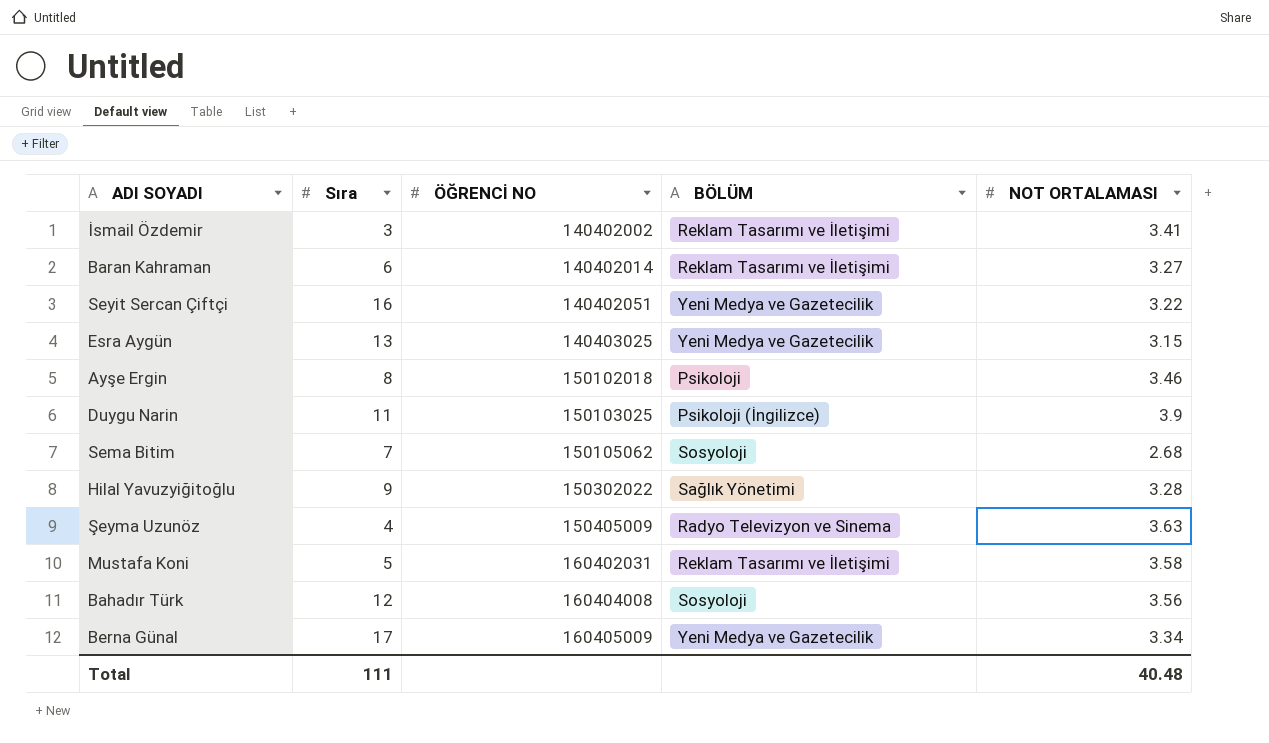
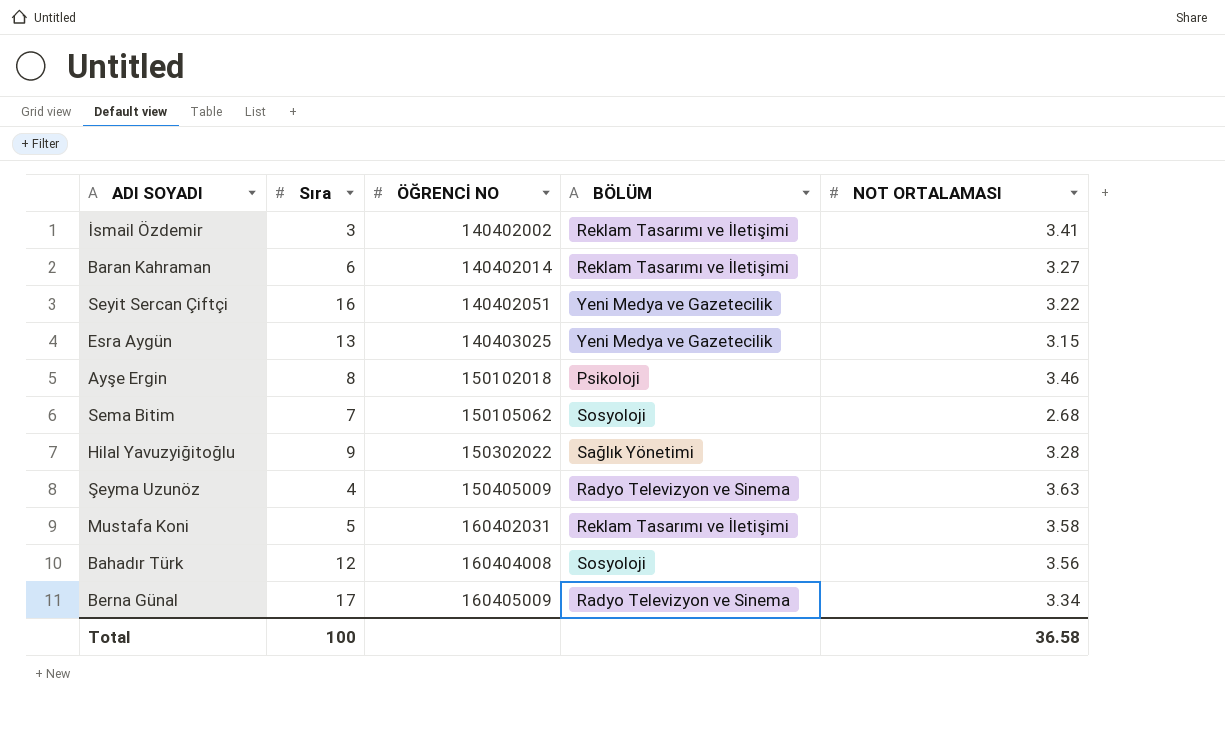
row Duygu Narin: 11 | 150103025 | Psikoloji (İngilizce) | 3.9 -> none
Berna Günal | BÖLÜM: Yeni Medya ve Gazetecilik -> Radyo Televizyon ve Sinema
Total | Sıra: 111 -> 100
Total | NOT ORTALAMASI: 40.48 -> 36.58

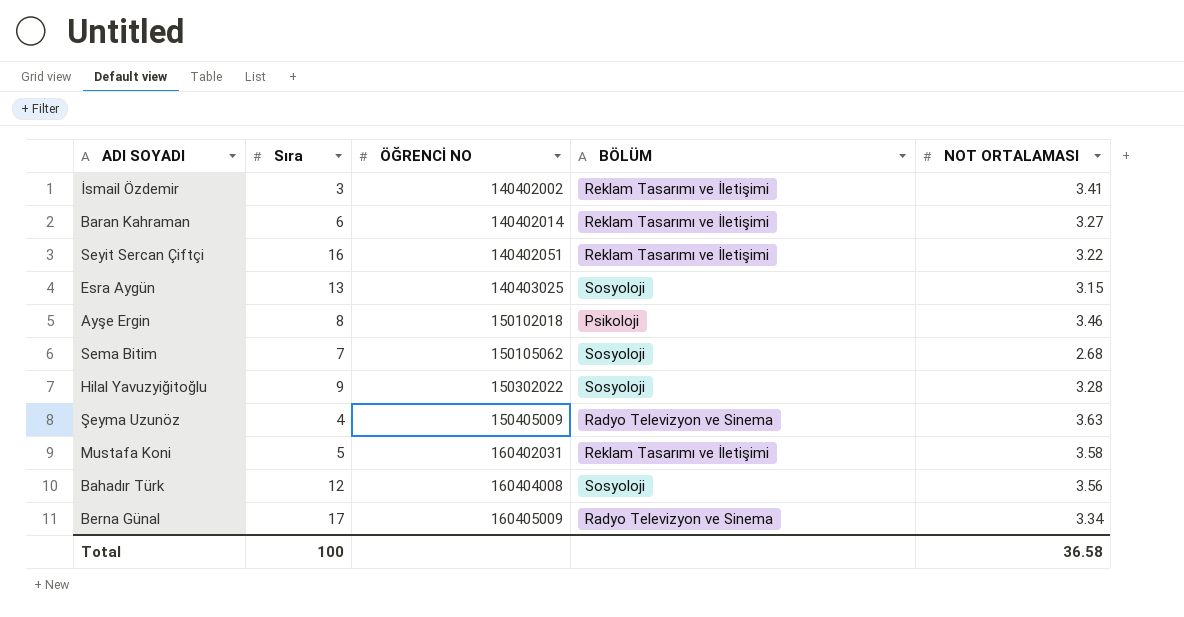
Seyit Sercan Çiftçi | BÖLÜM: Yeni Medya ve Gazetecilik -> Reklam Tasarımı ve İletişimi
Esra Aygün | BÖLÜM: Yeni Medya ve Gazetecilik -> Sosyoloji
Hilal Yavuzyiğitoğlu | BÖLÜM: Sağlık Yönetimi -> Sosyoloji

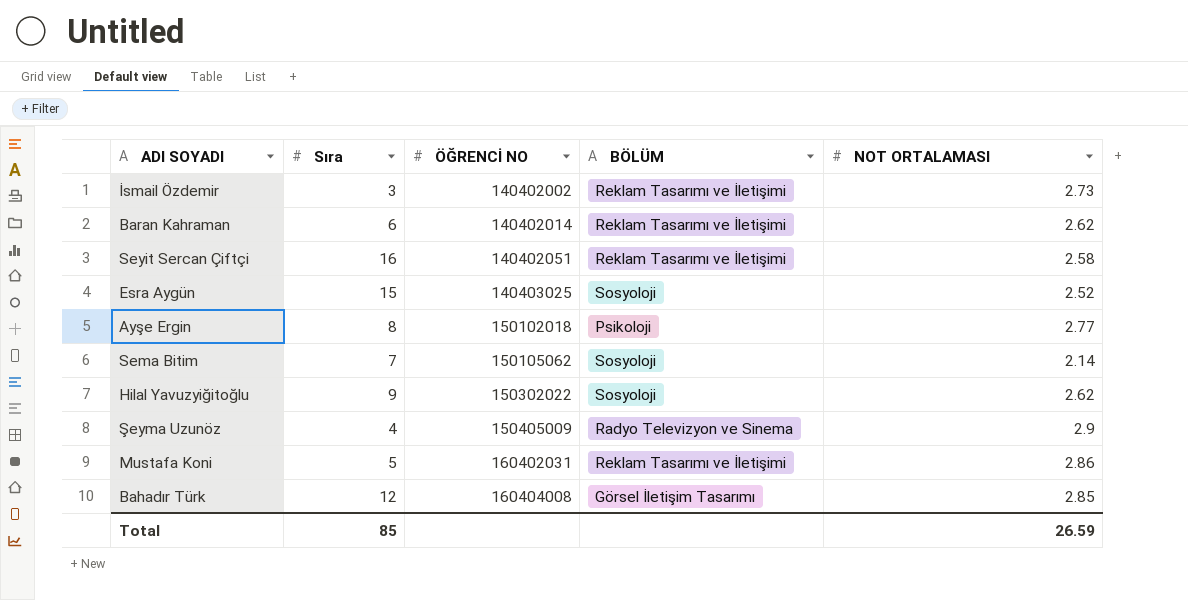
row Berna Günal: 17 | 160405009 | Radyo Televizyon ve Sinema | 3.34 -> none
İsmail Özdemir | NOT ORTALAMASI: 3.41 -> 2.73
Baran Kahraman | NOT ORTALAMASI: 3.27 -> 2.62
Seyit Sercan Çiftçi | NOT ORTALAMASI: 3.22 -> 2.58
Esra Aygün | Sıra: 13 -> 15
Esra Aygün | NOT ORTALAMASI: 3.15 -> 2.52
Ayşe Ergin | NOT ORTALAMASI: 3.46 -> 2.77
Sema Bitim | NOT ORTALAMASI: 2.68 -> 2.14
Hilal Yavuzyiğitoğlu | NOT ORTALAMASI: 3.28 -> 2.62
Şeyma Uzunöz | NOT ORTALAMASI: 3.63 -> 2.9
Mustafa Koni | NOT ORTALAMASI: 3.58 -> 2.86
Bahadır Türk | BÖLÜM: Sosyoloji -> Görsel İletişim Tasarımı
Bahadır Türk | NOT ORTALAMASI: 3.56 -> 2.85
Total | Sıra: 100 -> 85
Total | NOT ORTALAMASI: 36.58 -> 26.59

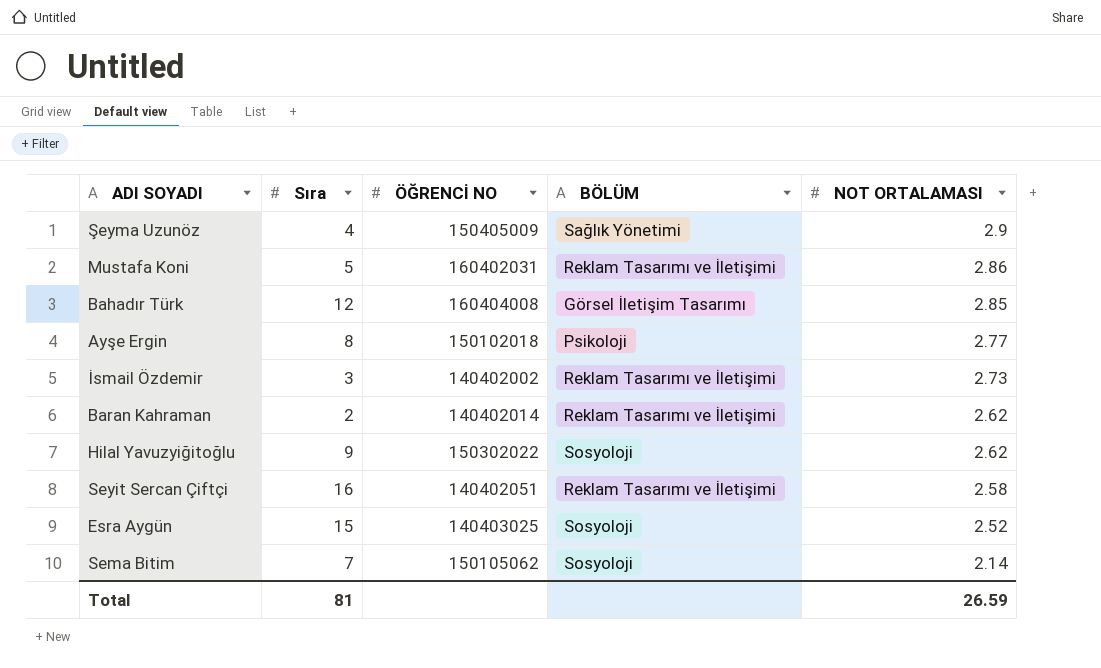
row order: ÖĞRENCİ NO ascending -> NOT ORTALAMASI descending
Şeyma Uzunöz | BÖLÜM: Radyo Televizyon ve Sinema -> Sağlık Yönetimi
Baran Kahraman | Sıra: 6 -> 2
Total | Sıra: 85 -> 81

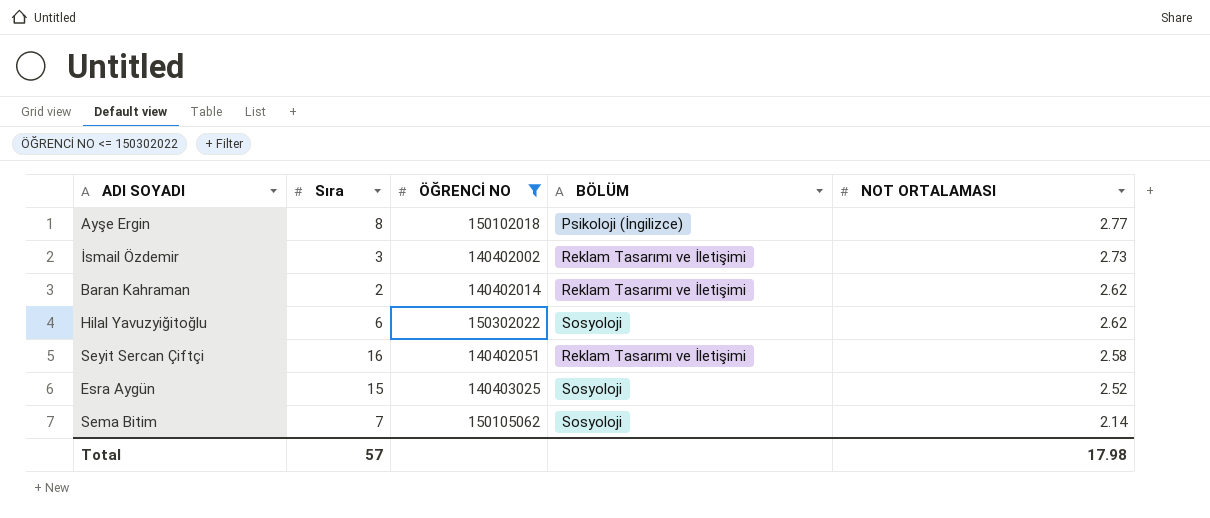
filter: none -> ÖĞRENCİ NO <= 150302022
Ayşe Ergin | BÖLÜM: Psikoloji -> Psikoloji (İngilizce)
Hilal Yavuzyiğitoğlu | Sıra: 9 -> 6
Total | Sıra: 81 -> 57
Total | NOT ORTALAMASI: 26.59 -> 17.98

# # # # # # #

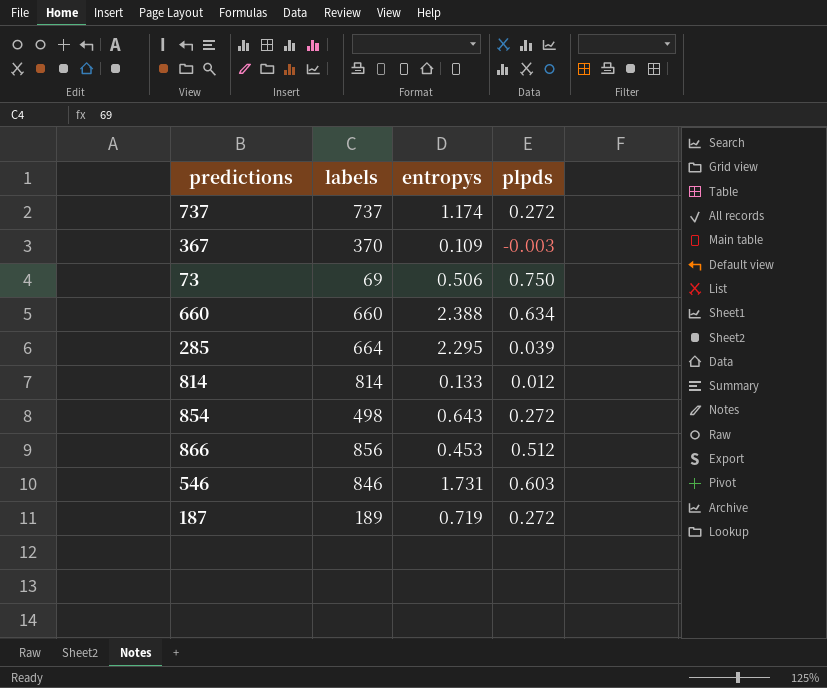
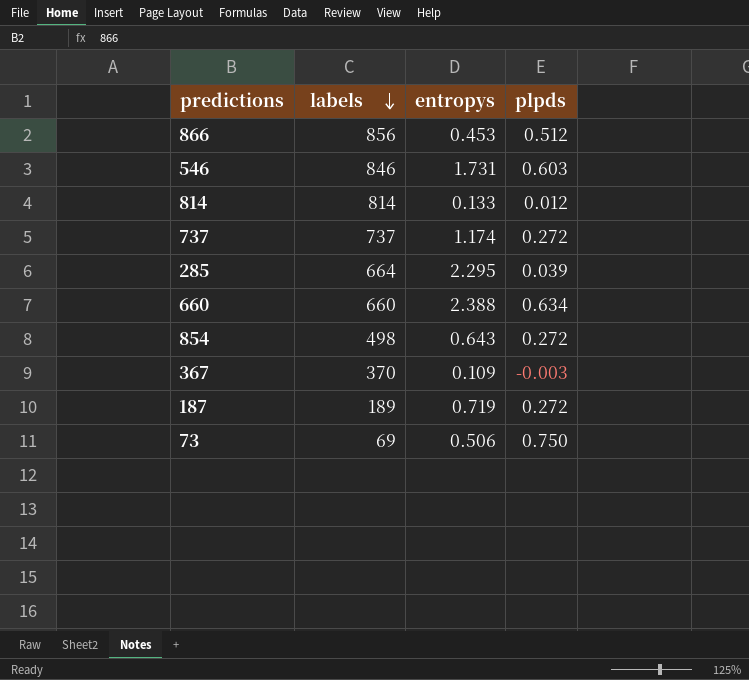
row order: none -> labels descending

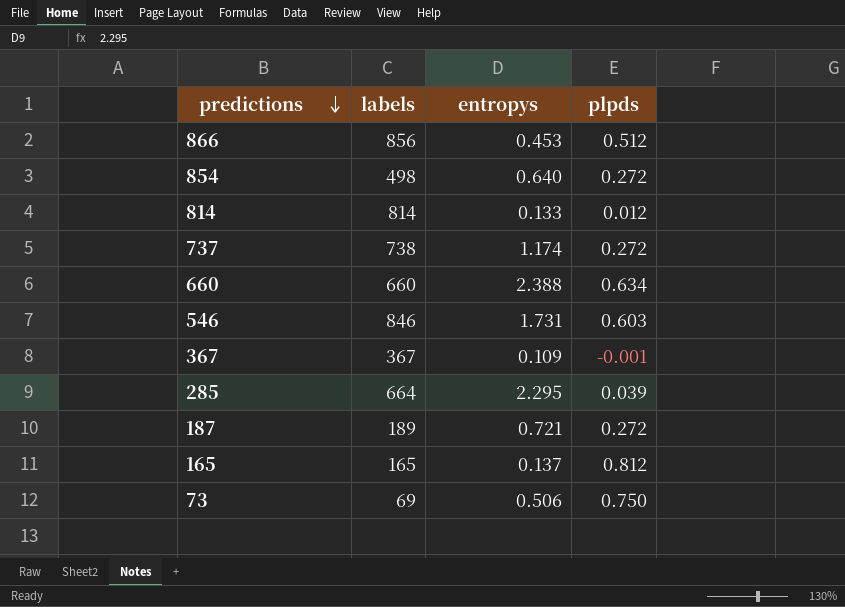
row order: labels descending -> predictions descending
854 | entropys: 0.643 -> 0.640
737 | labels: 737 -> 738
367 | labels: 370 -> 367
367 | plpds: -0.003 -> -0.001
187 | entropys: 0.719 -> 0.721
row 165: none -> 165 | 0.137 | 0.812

# # # # # # #

Work item >>
Quote the listing above, but only from the line that shows "Esra Aygün | NOT ORTALAMASI: 3.15 -> 2.52" through the line that shows "Mustafa Koni | NOT ORTALAMASI: 3.58 -> 2.86".

Output >>
Esra Aygün | NOT ORTALAMASI: 3.15 -> 2.52
Ayşe Ergin | NOT ORTALAMASI: 3.46 -> 2.77
Sema Bitim | NOT ORTALAMASI: 2.68 -> 2.14
Hilal Yavuzyiğitoğlu | NOT ORTALAMASI: 3.28 -> 2.62
Şeyma Uzunöz | NOT ORTALAMASI: 3.63 -> 2.9
Mustafa Koni | NOT ORTALAMASI: 3.58 -> 2.86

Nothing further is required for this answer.